Dans le cadre des activités du Conseil de la communauté marocaine à l’étranger (CCME) au Salon international de l’édition et du livre (CCME), l’académicien Abderrahman Tenkoul, s’est entretenu, mercredi 6 mai 2026 à Rabat, avec Maati Kabbal autour de son livre Le châtiment de la chair. L’ouvrage est paru dans la collection du CCME, aux éditions Toubkal.

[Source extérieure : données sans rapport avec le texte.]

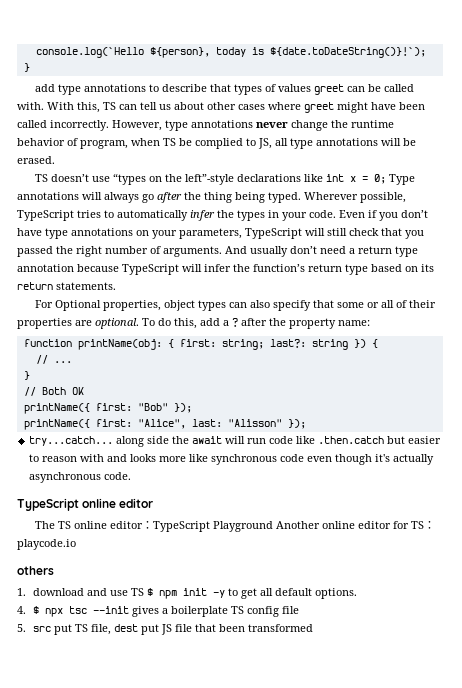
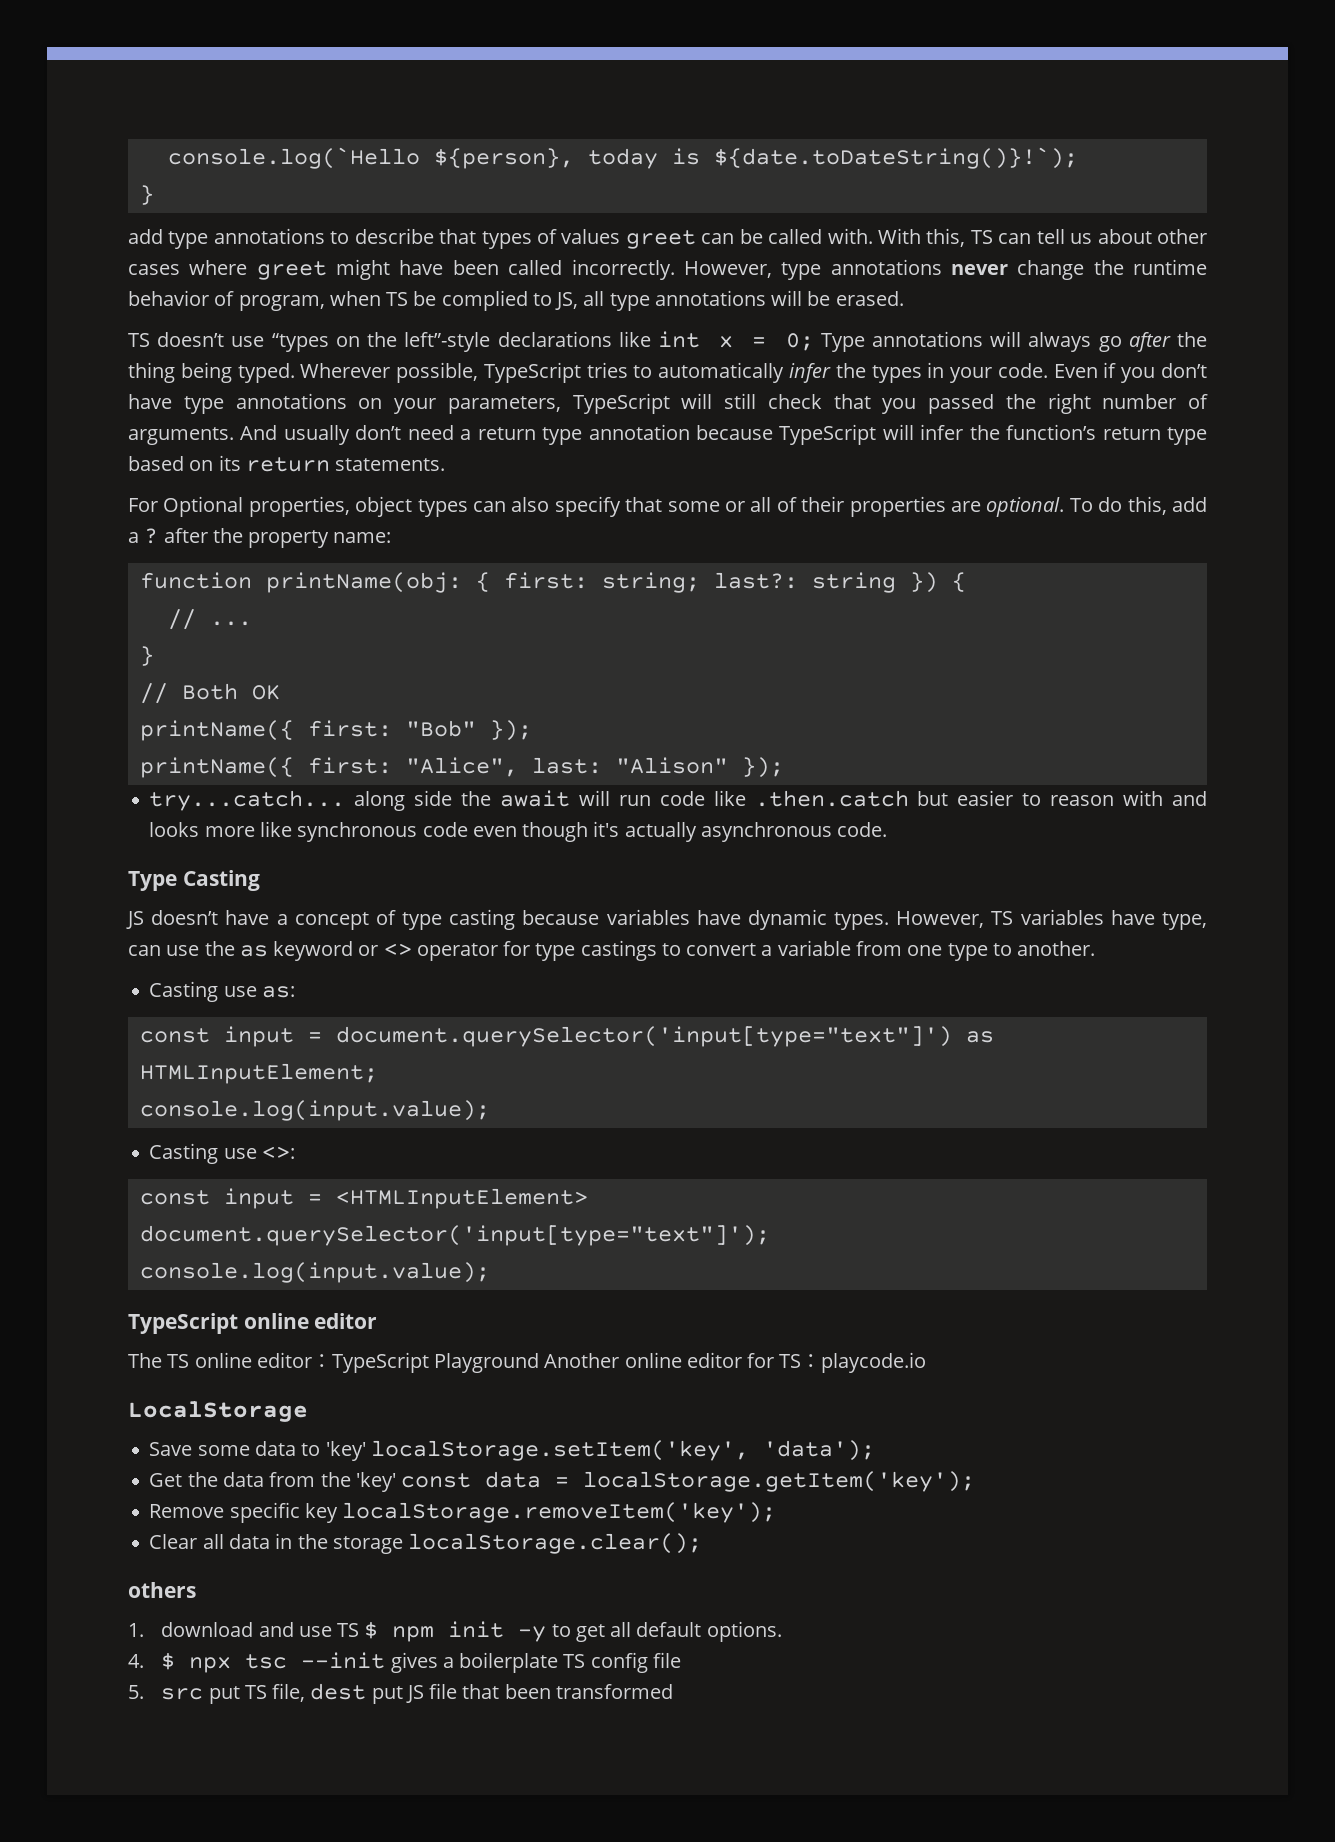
[227,419,282,427] "Alisson" -> [615,757,728,774] "Alison"
(132, 476) none -> [128,870,260,891] [126,909,1207,930] [128,940,1096,961] [149,981,295,1002] [139,1026,994,1047] [139,1063,378,1084] [139,1100,490,1121] [149,1143,295,1164] [139,1188,588,1209] [139,1225,770,1246] [139,1262,490,1283] // Type Casting // JS doesn’t have a concept of type casting because variables have dynamic types. However, TS variables have type, can use the as keyword or <> operator for type castings to convert a variable from one type to another. // Casting use as: // const input = document.querySelector('input[type="text"]') as HTMLInputElement; // console.log(input.value); // Casting use <>: // const input = <HTMLInputElement> document.querySelector('input[type="text"]'); // console.log(input.value);
(76, 544) none -> [128,1401,308,1422] [149,1440,875,1461] [149,1471,976,1492] [149,1502,777,1523] [149,1533,703,1554] // LocalStorage // Save some data to 'key' localStorage.setItem('key', 'data'); // Get the data from the 'key' const data = localStorage.getItem('key'); // Remove specific key localStorage.removeItem('key'); // Clear all data in the storage localStorage.clear();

Un roman pour préserver la mémoire
Dans son intervention lors de cette rencontre littéraire, l’académicien et doyen de la Faculté des sciences humaines et sociales de l’Université Euro-Méditerranéenne de Fès, Abderrahmane Tenkoul, a souligné que ce roman reflète le désir de l’auteur de préserver la mémoire et l’histoire de la tribu « Boubrik », dont le nom remonte à un personnage venu de Fès pour s’établir dans la région de Tadla après la mort du sultan Hassan Ier, et que l’auteur a choisi d’aborder la période historique de cette tribu qui se disloquera à la mort de son chef Boubrik.
Abderrahmane Tenkoul a présenté sa lecture de cette œuvre littéraire qui propose des portraits de personnages issus de la descendance du chef de tribu, en suivant les trajectoires personnelles de ces fils après sa mort, dans un cadre romanesque marqué par la violence, la pauvreté, la répression et la tragédie.

Tenkoul considère que cette œuvre reste fidèle à l’expérience d’écriture qu’offre Maati Kabbal « avec son style et sa langue auxquels nous sommes habitués dans ses écrits journalistiques et ses chroniques, une particularité qui fait que Kabbal se distingue du concept classique de l’écrivain et le dépasse pour être un chorégraphe et un spécialiste de la sémiologie, à travers ses textes courts qui traitent de sujets variés avec un regard sur l’histoire et la mémoire ».
Selon la lecture de Tenkoul, l’auteur a réuni dans cet ouvrage des personnages fictifs et d’autres historiques pour offrir un mélange de trajectoires, soulignant que la force de l’auteur se manifeste dans la distance critique qu’il prend vis-à-vis des stéréotypes et des schémas préétablis, contribuant ainsi à une réécriture de la littérature qui la place au cœur des transformations continues que connaît le Maroc.


De la nouvelle au roman
Pour sa part, Maati Kabbal a considéré que l’œuvre présentée est son premier roman, lui qui se trouvait à l’aise dans l’écriture de la nouvelle en arabe et en français, évoquant la difficulté de cette nouvelle expérience, notamment en ce qui concerne la synthèse d’une partie de l’histoire en un petit nombre de pages.
Kabbal dit qu’il retrace dans ce roman avec passion une page de l’histoire de la tribu Boubrik, dans la région de la Chaouia dont il est originaire, en suivant les trajectoires tragiques des fils du fondateur de la tribu qui se sont dispersés après sa mort.
À travers ce roman, Kabbal insiste sur le fait qu’il interroge l’écriture historique et particulièrement la façon dont les historiens et anthropologues français ont écrit sur le Maroc à cette époque, dans laquelle il trouve beaucoup d’exotisme et de racisme, ce qui impose selon lui de déconstruire cet héritage pour comprendre comment la France se représentait le Maroc.
Quant à l’objectif de ce roman, Kabbal le définit dans son désir de préserver et de partager cet imaginaire collectif et ce patrimoine culturel local et régional menacé de disparition, et de donner aux jeunes la possibilité de le découvrir et de se l’approprier, appelant à davantage de travaux sociologiques et anthropologiques sur la culture de la région.